Last modified on 5 December 2023, at 05:06

Space Gun

Space gun cover.png

Space Gun is set in a fictional future, in the year 2039, where humans have begun deep space exploration. From a crippled ship a distress call is transmitted and it is up to the game's protagonist, a special soldier, to respond to the call. When the protagonist boards the ship, they discover it been overrun by hostile and violent alien beings that must be destroyed. The aliens have captured the human crew for an unknown purpose. The story has sections that take place aboard the space craft and on the planet's surface. The protagonist's overall goal is to rescue as many human hostages as possible, eliminate the alien threat and escape the stricken space craft.

Information

Title: Space Gun
Company: Ocean
Type: Shooter
Year: 1992

Screenshots

Manual / Inlay

Download

Shame

This game is not really good indeed.

The reason is that it is a shamefull Speccy Port.

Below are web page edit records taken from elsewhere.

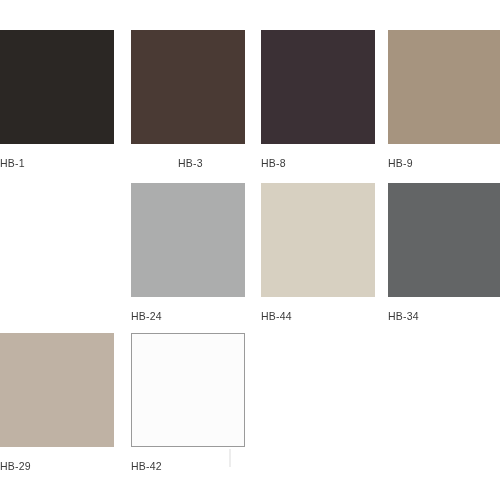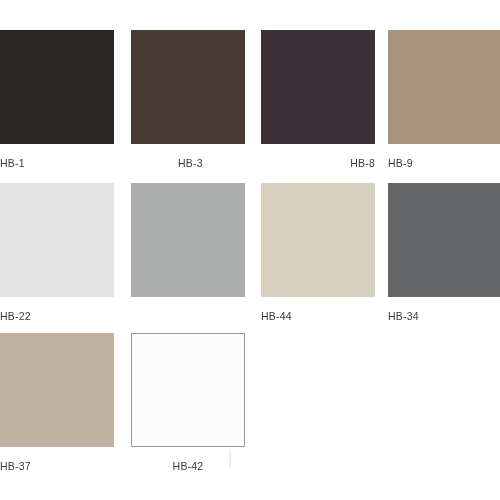"HB-8" div.swatch-label { text-align: right -> none }
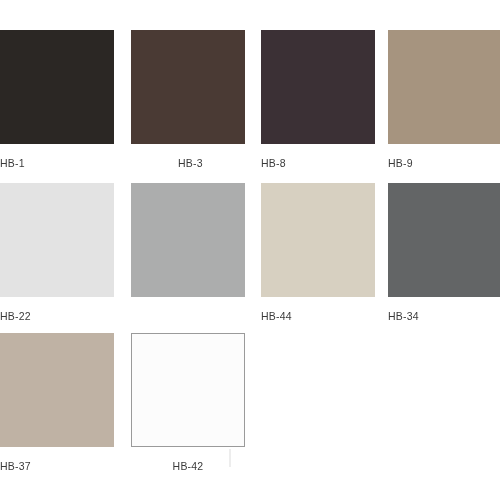"HB-22" div.swatch-cell { html: <div> <div></div> <div>HB-22</div> </div> -> none }
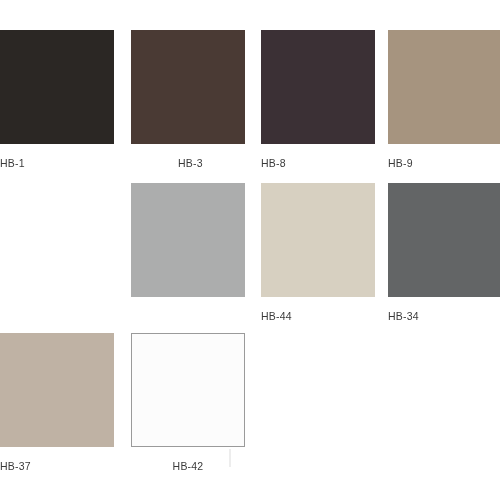"HB-24" div.swatch-label { html: none -> <div>HB-24</div> }
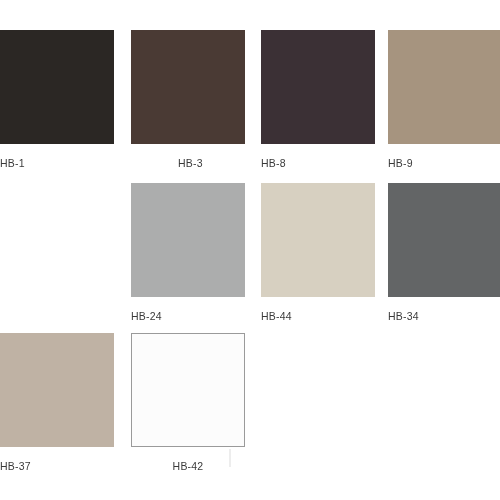"HB-37" div.swatch-label { text: HB-37 -> HB-29 }
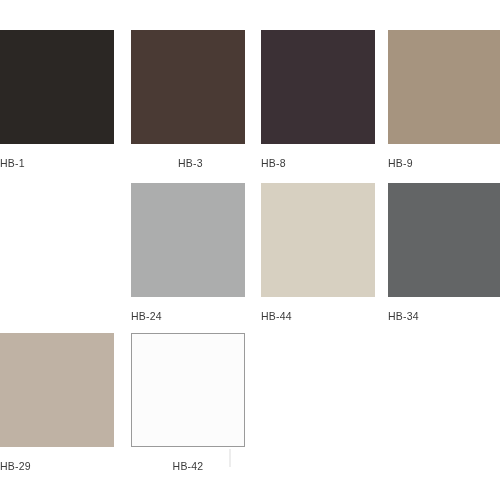"HB-42" div.swatch-label { text-align: center -> none }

Just look at the Spectrum version to see what i mean.

The unmasked sprites are a clue, this was used so spectrum wouldn't feature colour clashes...

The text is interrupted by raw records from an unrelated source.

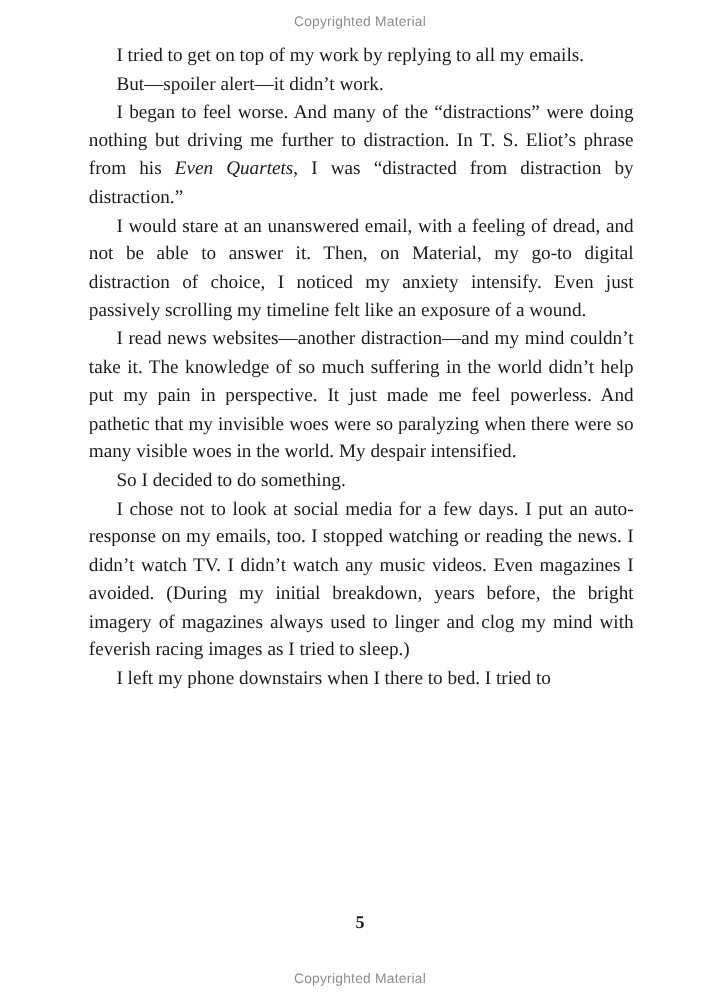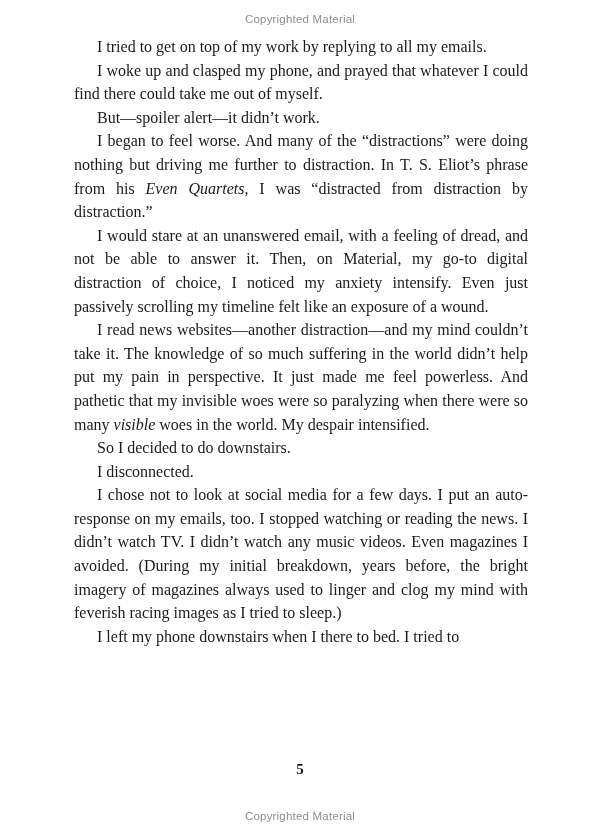"I woke up and clasped" p { html: <p><span>I woke up and clasped my phone, and prayed that whatever I could find there could take me out of myself.</span></p> -> none }
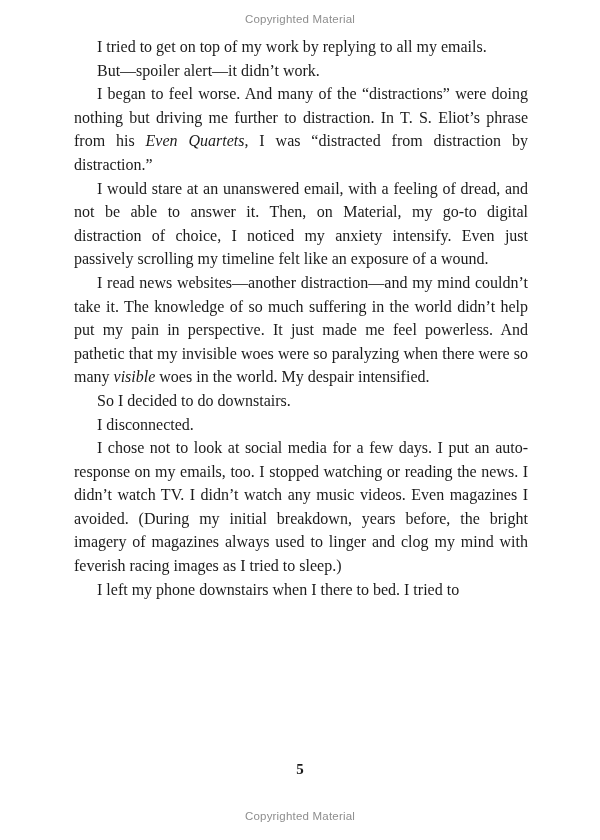"visible" span { font-style: italic -> none }
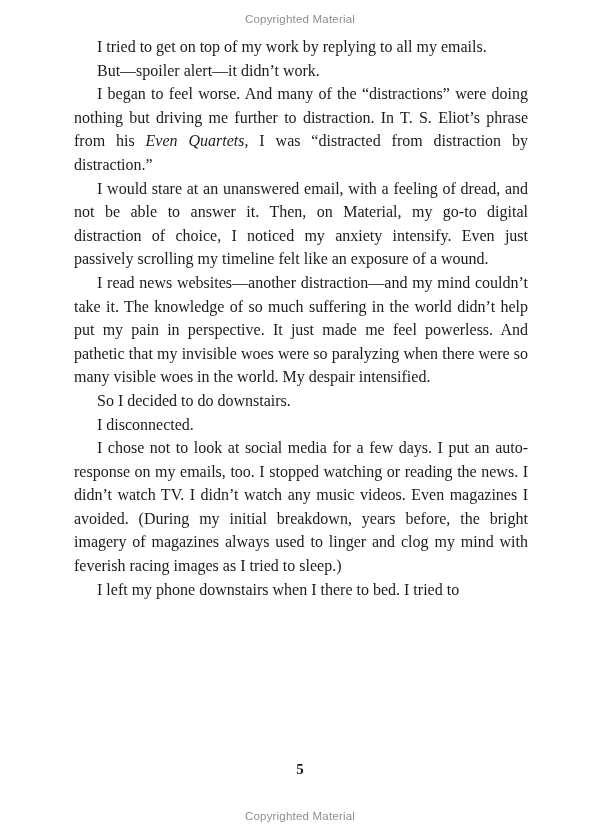"So I decided to do" span { text: downstairs -> something }
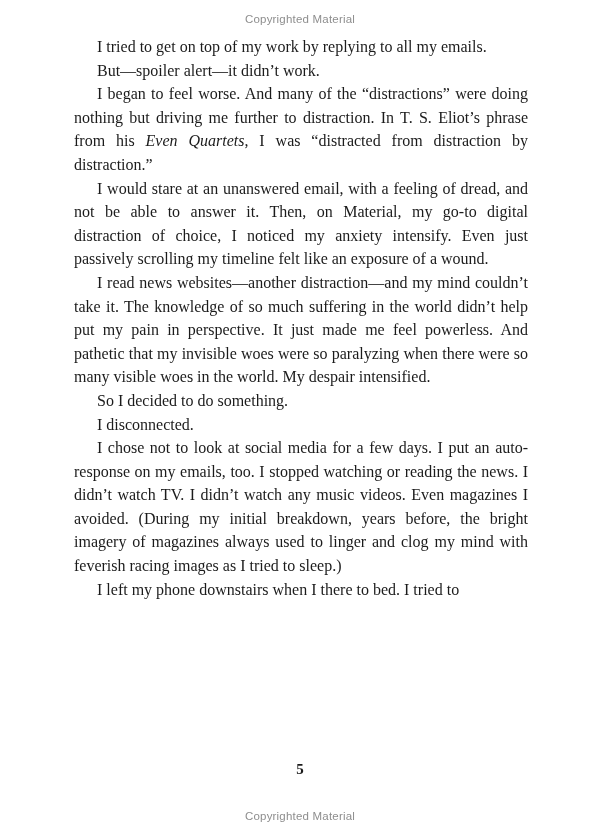"I disconnected." p { html: <p><span>I disconnected.</span></p> -> none }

Ocean was such a great company, yet at the end of the Amstrad Era, they massively ported speccy games instead of doing better stuff, most of them even ended as Vaporware (see Toki).


  • But to be fair, the Development for this game was quite erratic.

Supposed to be released as a cartridge game, it was finally rushed to the release probably unfinished as a 6128PLUS disk game.

It uses 128K RAM as launching it on emulator in 64K mode do not work (when coming to game part).

The Coder is the same man who did the quite impressive spectrum version.

But sadly, as he had to change the project from being ROM based to disk based... and as he also probably had no time to finish it completely... the end result is Half promising, half simply not working.


Backgrounds are properly CPC/PLUS coded as the tiles are in 4bpp mode0 and quite well done.

But sprites and animated stuffs are some sort of 1bpp Spectrum graphics (with attributes) transferred into Mode0... probably with a CPU intensive process as the emulation (WinApe, option "find graphics"...) can't enable to find the graphics... (no pre-coded graphix). As a result we can seem ugly attributes and the Wide pixels of Mode0 can't do justice to the design of the varied aliens (on Speccy they manage to look quite good actually)

The use of the Hard-wired sprites is obvious : the target/cross-hair... but sadly the bullets use most of the rest of the HardSprites slots while less or different method could have been used to let some extra Hardsprites slots for extra special effects.


On emulator, the Collision just seem to not work well, on real Hardware this must not be that different.. and the result must be laggy at best.

The playfield also use some raster which are quite similar to the Arcade... but sadly this simply displays even more the unmasked tiles/characters from the sprites. could have been better provided the sprites were properly 4bpp coded as the "raster ink" would be used as a "sort of a mask".

Use of Plus Features

  • Plus palette is used throughout (colour fading, extra colours throughout)
  • Plus raster line interrupts are used (for changing modes for example)
  • Plus screen split is used.
  • Plus hardware scrolling is not used.
  • Plus DMA sound is not used.
  • Plus hardware sprites are used. (used for the title page logo, your aiming reticule, bullets, and the Scanner/Radar at bottom of screen HUD).

The hardware sprites use ink cycling. The Visor uses 2 sprites with some colour cycling and those sprites may change if you change the selected weapon , bullets use 2 sprites slots per frames (6 frames, so 12 slots) and Radar uses 2 Sprites with colour cycles too. Those sprites are all magnified into pseudo Mode0 sized pixels (X=4 and Y=1). To use sprite for the aiming reticule is an easy way to get masked and smooth movement while the game is non masked and attribute movement based.

  • Others :
  • Mode change : the texts during Menu page or cinematics, and the upper HUD (top of the screen) are in Mode2 (1bpp) while the rest is in mode0 (4bpp). Despite being Mode2, the letters (characters) used 16 pixels and could have been done in mode1. This part seem to slightly bug on emulator.
    • multiloadings are used as the game must be quite heavy on memory requirements. on cartridge, this game properly done would have needed 256K or even 512K ROM cartridge. As a result only the 6128 config can play this (with no ROM).
    • The cinematic screens look a lot like the C64 version ones but more coloured and with a bit less attributes limitation remains.
    • The "find graphics" option on WinApe enables to find the graphics for the 2nd player's HUD... but this multiplayer feature is simply disabled, so just those graphics just became a waste of RAM.